The media often declare them “heroes,” though in many cases they refuse the label. They insist that they were just doing their jobs, or doing what anyone would do in their situation.

Whatever you call them, they provided some of the year’s most uplifting stories. Violence and destruction have a way of draining hope, but acts of altruism and selflessness under duress offered a sliver of light when people most needed it.

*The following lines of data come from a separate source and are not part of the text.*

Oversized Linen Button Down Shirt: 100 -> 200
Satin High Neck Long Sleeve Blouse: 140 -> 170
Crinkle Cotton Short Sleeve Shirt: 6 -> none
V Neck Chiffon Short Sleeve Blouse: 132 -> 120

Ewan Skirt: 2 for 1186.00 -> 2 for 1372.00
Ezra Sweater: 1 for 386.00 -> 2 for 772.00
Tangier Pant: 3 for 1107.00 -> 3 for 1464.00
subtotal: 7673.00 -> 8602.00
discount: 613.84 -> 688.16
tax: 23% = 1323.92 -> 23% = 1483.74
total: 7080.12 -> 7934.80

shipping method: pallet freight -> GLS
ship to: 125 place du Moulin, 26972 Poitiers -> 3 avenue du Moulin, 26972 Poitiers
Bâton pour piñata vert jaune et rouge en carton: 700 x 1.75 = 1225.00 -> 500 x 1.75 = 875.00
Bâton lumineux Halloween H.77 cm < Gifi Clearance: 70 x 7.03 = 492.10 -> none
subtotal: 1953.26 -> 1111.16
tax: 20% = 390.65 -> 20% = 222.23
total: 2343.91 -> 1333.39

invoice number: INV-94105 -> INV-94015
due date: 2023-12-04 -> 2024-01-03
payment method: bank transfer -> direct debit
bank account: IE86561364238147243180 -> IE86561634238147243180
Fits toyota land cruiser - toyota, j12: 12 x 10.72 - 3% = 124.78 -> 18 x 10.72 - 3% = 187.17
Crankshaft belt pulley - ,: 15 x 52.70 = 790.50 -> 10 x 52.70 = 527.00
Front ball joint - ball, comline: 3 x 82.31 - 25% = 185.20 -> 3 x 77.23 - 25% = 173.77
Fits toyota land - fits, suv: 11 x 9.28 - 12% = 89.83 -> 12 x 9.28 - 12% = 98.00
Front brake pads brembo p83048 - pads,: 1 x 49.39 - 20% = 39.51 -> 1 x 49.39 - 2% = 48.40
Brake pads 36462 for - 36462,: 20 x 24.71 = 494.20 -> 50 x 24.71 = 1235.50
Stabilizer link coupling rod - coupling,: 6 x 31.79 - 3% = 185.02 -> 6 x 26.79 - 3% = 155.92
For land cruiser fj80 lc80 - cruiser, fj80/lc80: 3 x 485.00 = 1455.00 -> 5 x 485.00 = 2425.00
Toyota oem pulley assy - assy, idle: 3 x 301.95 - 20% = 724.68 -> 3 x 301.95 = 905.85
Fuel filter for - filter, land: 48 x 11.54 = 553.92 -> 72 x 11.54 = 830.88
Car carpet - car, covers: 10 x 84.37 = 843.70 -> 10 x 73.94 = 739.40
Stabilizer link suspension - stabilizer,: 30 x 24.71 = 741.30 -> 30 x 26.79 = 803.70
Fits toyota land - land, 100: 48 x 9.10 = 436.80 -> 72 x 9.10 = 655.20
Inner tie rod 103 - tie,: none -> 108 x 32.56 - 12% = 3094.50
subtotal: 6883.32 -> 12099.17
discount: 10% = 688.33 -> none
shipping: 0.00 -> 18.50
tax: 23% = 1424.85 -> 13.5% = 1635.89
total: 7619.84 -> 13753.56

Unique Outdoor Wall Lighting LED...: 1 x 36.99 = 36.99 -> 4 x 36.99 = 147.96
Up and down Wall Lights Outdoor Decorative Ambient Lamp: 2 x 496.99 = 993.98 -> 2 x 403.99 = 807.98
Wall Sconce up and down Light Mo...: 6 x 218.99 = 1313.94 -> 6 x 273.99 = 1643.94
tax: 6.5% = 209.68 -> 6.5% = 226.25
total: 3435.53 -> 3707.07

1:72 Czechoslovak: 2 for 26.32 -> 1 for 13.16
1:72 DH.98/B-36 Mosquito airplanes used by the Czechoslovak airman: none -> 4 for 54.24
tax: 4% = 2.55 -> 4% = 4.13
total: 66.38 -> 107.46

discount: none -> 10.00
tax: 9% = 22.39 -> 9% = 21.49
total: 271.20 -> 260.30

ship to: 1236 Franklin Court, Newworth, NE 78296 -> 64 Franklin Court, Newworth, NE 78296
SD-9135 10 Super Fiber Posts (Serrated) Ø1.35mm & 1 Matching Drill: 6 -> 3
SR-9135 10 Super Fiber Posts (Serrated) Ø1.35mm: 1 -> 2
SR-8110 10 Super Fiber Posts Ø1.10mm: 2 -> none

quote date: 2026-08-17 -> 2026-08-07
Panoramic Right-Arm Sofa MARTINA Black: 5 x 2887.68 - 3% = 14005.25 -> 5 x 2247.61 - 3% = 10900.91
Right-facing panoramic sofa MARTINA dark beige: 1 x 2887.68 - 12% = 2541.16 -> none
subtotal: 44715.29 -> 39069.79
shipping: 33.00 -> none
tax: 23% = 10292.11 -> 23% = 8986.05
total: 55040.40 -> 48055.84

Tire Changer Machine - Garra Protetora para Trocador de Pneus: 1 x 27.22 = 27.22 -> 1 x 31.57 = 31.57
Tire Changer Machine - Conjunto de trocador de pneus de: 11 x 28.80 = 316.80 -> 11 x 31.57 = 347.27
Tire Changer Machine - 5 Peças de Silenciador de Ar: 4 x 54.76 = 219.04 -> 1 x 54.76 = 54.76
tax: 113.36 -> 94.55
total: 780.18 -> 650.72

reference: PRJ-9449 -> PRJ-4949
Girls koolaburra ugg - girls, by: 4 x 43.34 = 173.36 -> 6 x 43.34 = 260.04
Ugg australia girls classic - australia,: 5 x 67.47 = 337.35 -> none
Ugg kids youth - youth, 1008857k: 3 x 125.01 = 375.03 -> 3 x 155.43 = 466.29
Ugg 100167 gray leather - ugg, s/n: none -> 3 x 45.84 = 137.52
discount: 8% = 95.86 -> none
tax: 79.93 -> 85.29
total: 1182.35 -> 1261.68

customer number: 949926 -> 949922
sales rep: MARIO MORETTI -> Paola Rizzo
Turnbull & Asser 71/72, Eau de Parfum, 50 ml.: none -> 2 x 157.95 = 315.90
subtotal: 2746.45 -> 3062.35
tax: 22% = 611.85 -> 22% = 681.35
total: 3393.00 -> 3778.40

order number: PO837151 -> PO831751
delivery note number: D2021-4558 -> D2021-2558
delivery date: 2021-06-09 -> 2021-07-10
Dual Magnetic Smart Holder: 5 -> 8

They provided moments of uplift, often little noticed, in a year when stories of collective heroism were in the headlines: The women who came forward about sexual harassment, abuse and assault by powerful men. The undocumented immigrant students who excelled in the face of a harsh political environment in the United States. The besieged human rights lawyers defying an increasingly authoritarian Chinese government. The Native American teenagers who helped halt an energy pipeline that would have devastated their homeland in the Dakotas.

Here are some of the less prominent acts of courage by ordinary individuals who lurked behind the news — women and men who risked their lives, ran toward danger, or otherwise inspired us in 2017.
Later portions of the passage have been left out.